There are many medical and surgical options for treatments for Parkinson’s, but no cure. Some medications will manage problems with walking, tremors, and movement by increasing dopamine. Dopamine cannot directly enter your brain. People with Parkinson’s disease have medication options that include:
- Carbidopa-levodopa is the most effective Parkinson’s disease medication. In fact, it is usually so effective that it is used as a diagnostic tool. If the symptoms improve significantly with the administration of this medication, it will confirm the diagnosis.
- Levodopa is a natural chemical that your body converts to dopamine once it passes into your brain. Carbidopa protects the levodopa from converting to dopamine before it passes into your brain and lessens side effects.
- It can be taken orally, inhaled, or as a continuous gel through a feeding tube.
- Dopamine agonists are not as effective as levodopa but last longer.
- MAO B inhibitors prevent the breakdown of dopamine in the brain.
- Catechol O-methyltransferase (COMT) inhibitors slightly prolong the effect of levodopa by blocking dopamine breakdown.
- Anticholinergics were used for many years to control the tremor associated with Parkinson’s disease. However, the risks often outweigh the benefits with side effects like memory impairment, confusion, impaired urination, or constipation.

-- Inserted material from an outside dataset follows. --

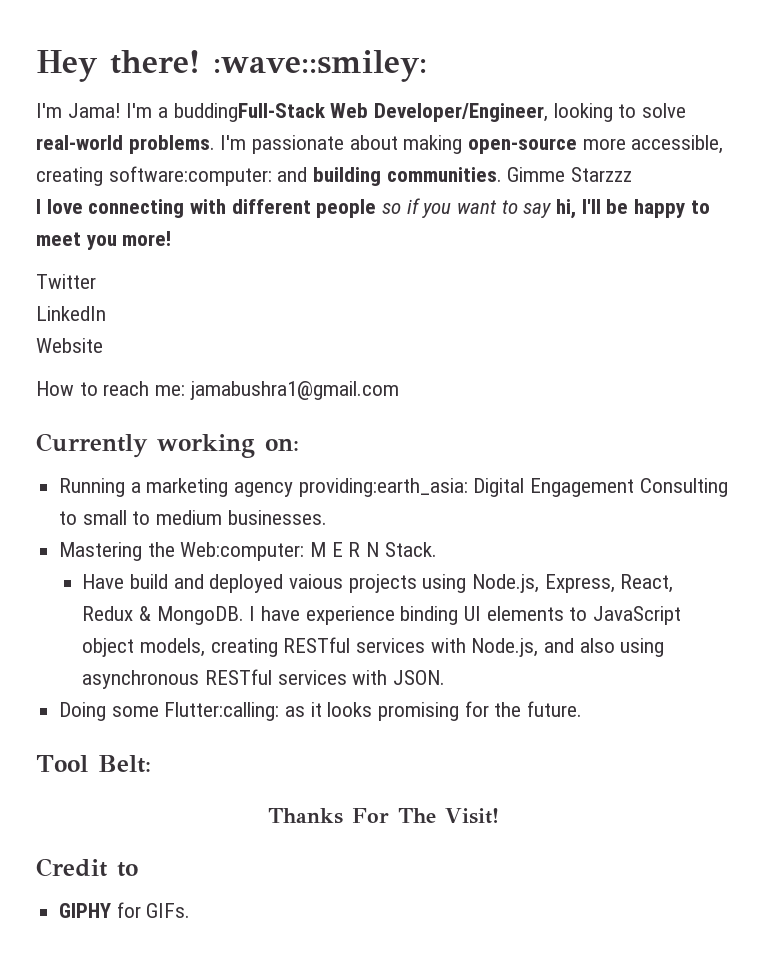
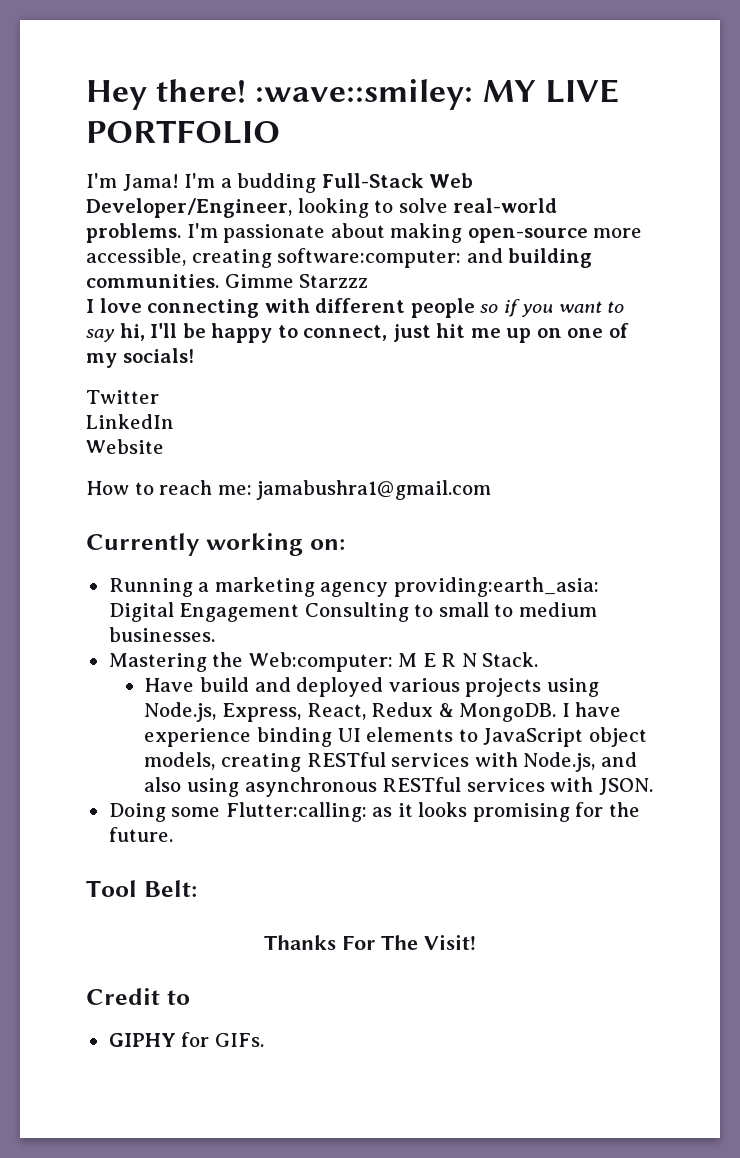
(427, 66) none -> [482,79,619,103] [86,120,280,144] MY LIVE PORTFOLIO
[173,103,326,122] buddingFull-Stack -> [237,173,424,193] budding Full-Stack
[36,231,172,250] meet you more! -> [303,323,629,343] [86,348,194,368] connect, just hit me up on one of my socials!
[289,574,344,589] vaious -> [388,678,460,692] various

- Amantadine alone provides short-term relief of mild, early-stage Parkinson’s symptoms. It can also be given during more advanced stages to control involuntary movements caused by carbidopa-levodopa.
There is also a surgical procedure called deep brain stimulation, in which the surgeon implants electrodes into your brain that connect to a generator in your chest. The generator near your collarbone sends impulses to your brain to reduce symptoms. There are risks like infection, stroke, or bleeding.
Deep brain stimulation (DBS) is best for those with advanced Parkinson’s disease who have unstable responses to their drug regimen. However, it will not cure Parkinson’s, nor stop it from advancing.
While the cornerstone of Parkinson’s disease is worsening symptoms, there are ways to reduce them as the disease advances. The most crucial part of the treatment plan is a supportive network, coping tools, and safety measures. Coping tools include meditation, tai chi, yoga, or seeing a trusted therapist.
If balance is becoming a problem, it is crucial to prepare the bathroom with grab bars and remove rugs. An occupational therapist can help with other strategies to promote safety.
Unfortunately, treatment cannot cure Parkinson’s disease, but you can manage the symptoms. If you suspect that you or a loved one is symptomatic with Parkinson’s disease, contact your healthcare provider or neurologist to start the conversation.